Celebrating 10 years of better dental care in Alaska

By Louis W. Sullivan, MD


I had the pleasure of addressing the 2014 graduates of the Dental Health Aide Therapist (DHAT) program (as well as program alumni, students still in training, faculty, staff, and administrators) in Anchorage, Alaska earlier this month. This is a particularly special year because it’s also the 10th Anniversary of the DHAT program.

Here is an excerpt from my June 6th remarks that captures my thoughts about the DHAT program, the 10th anniversary, and the current state of oral health care in America.

Dr. Sullivan with DHAT Graduates“Congratulations Graduates and Happy 10th anniversary to the DHAT program.... [And] thank you to the Alaska Native Tribal Health Consortium! Thank you for your vision of a better future for your people and your communities. Thank you for your courage, your tenacity and for your leadership in establishing a new health order in Alaska. Thank you for refusing to accept the status quo in dental health in Alaska. That is why we are here to celebrate with you today.

You have changed the dental landscape in Alaska. You changed the healthcare environment in this state. You are charting a new course for better health today and tomorrow in Alaska.

The rest of America is watching Alaska with great interest and fascination. Your success is beginning to be emulated in the lower 48 states. Minnesota and Maine have passed legislation authorizing the training and deployment of mid-level dental providers in their states. More than 15 other states are examining this possibility for their populations . . . and they should!

More than 49 million people in America live in places where it is difficult to access dental care. Many more receive less than optimal oral health care, including preventive services. Our nation needs more dentists, hygienists and mid-level dental providers, to achieve appropriate levels of dental services and improved oral health at reasonable costs and with easy access. Dental Therapists have existed in other countries, for more than 80 years, including Australia, New Zealand, England and Canada. They are well accepted and are providing needed and valued quality services at a lower cost. And now Dental Therapists are providing needed care here.

Our nation’s current health system has many strengths. We also spend more on health care than any other nation. In spite of this, the United States is not the world’s healthiest nation. Many other developed countries have a longer life expectancy, a lower infant mortality and other indices of better health status. What is the reason for this?

We have a distribution problem. Not all of our citizens have access to our array of health services — a reality beginning to be addressed with the implementation of the Affordable Care Act.

AlaskaAs a nation we must strengthen our emphasis on prevention of illness and injury, including maintenance of good oral health. Here in Alaska, you are already contributing to a better future for America by producing well-trained dental health aide therapists available to work and live in communities across your state.

In the nation’s health system, we are witnessing many changes to better address today’s health challenges.

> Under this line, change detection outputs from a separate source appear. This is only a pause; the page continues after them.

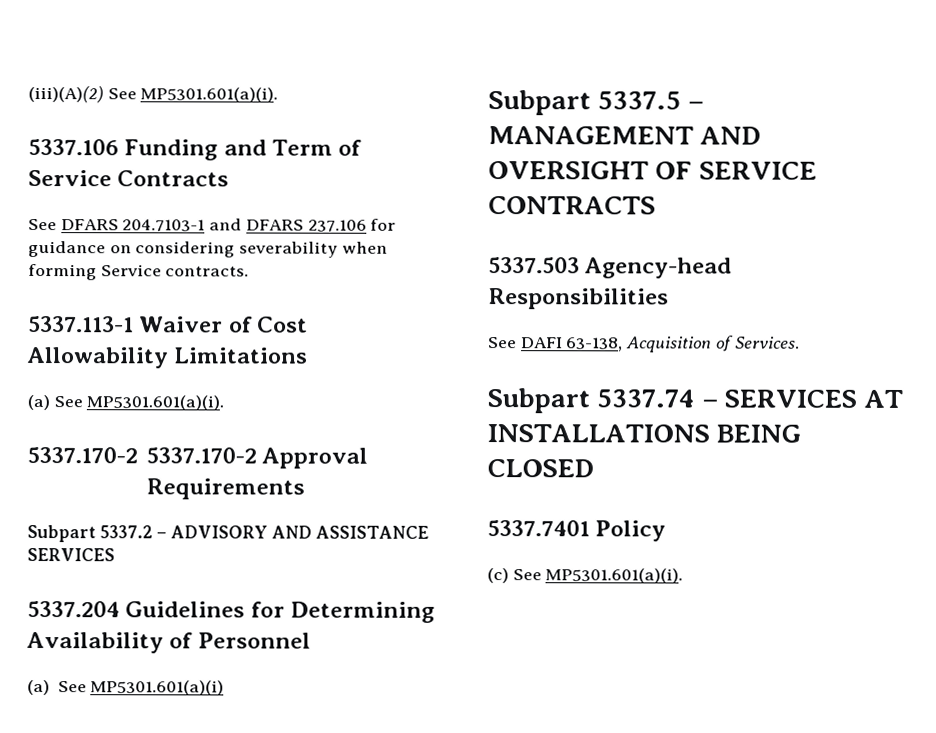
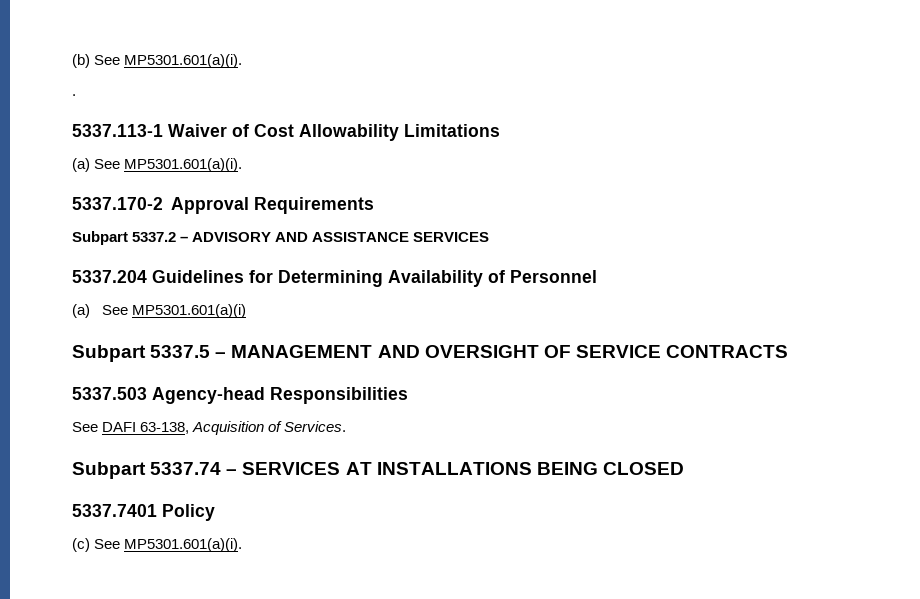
- (iii)(A)(2) See MP5301.601(a)(i).
- 5337.106 Funding and Term of Service Contracts
- See DFARS 204.7103-1 and DFARS 237.106 for guidance on considering severability when forming Service contracts.
+ (b) See MP5301.601(a)(i).
+ .
- 5337.170-2 5337.170-2 Approval Requirements
+ 5337.170-2 Approval Requirements

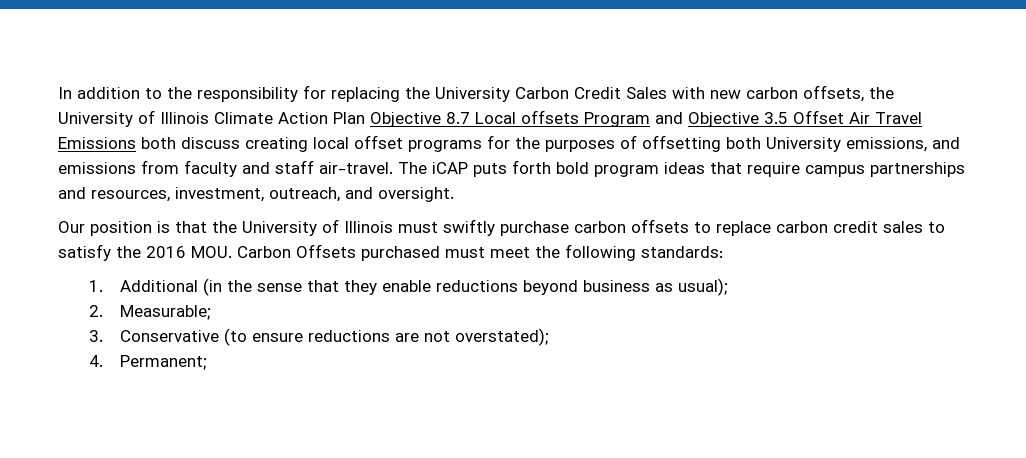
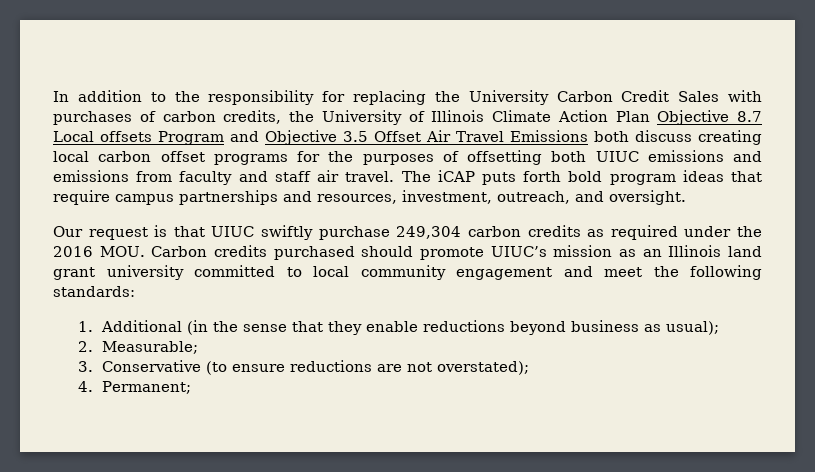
- In addition to the responsibility for replacing the University Carbon Credit Sales with new carbon offsets, the University of Illinois Climate Action Plan Objective 8.7 Local offsets Program and Objective 3.5 Offset Air Travel Emissions both discuss creating local offset programs for the purposes of offsetting both University emissions, and emissions from faculty and staff air-travel.
+ In addition to the responsibility for replacing the University Carbon Credit Sales with purchases of carbon credits, the University of Illinois Climate Action Plan Objective 8.7 Local offsets Program and Objective 3.5 Offset Air Travel Emissions both discuss creating local carbon offset programs for the purposes of offsetting both UIUC emissions and emissions from faculty and staff air travel.
- Our position is that the University of Illinois must swiftly purchase carbon offsets to replace carbon credit sales to satisfy the 2016 MOU. Carbon Offsets purchased must meet the following standards:
+ Our request is that UIUC swiftly purchase 249,304 carbon credits as required under the 2016 MOU. Carbon credits purchased should promote UIUC’s mission as an Illinois land grant university committed to local community engagement and meet the following standards:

Our country has begun a process which will extend health insurance to millions of Americans who previously had no health insurance. If implemented successfully, the Affordable Care Act will not only provide health insurance, it should lead to more appropriate, and more rational use of our nation’s health care resources. This means access to care earlier, in practitioners’ offices, in community clinics, it will mean continuity of care, as opposed to episodic, sporadic and expensive care in our nation’s hospital emergency rooms. It means greater utilization of dental preventive services, childhood immunizations, pregnancy counseling, fitness programs, avoidance of tobacco and other addicting substances.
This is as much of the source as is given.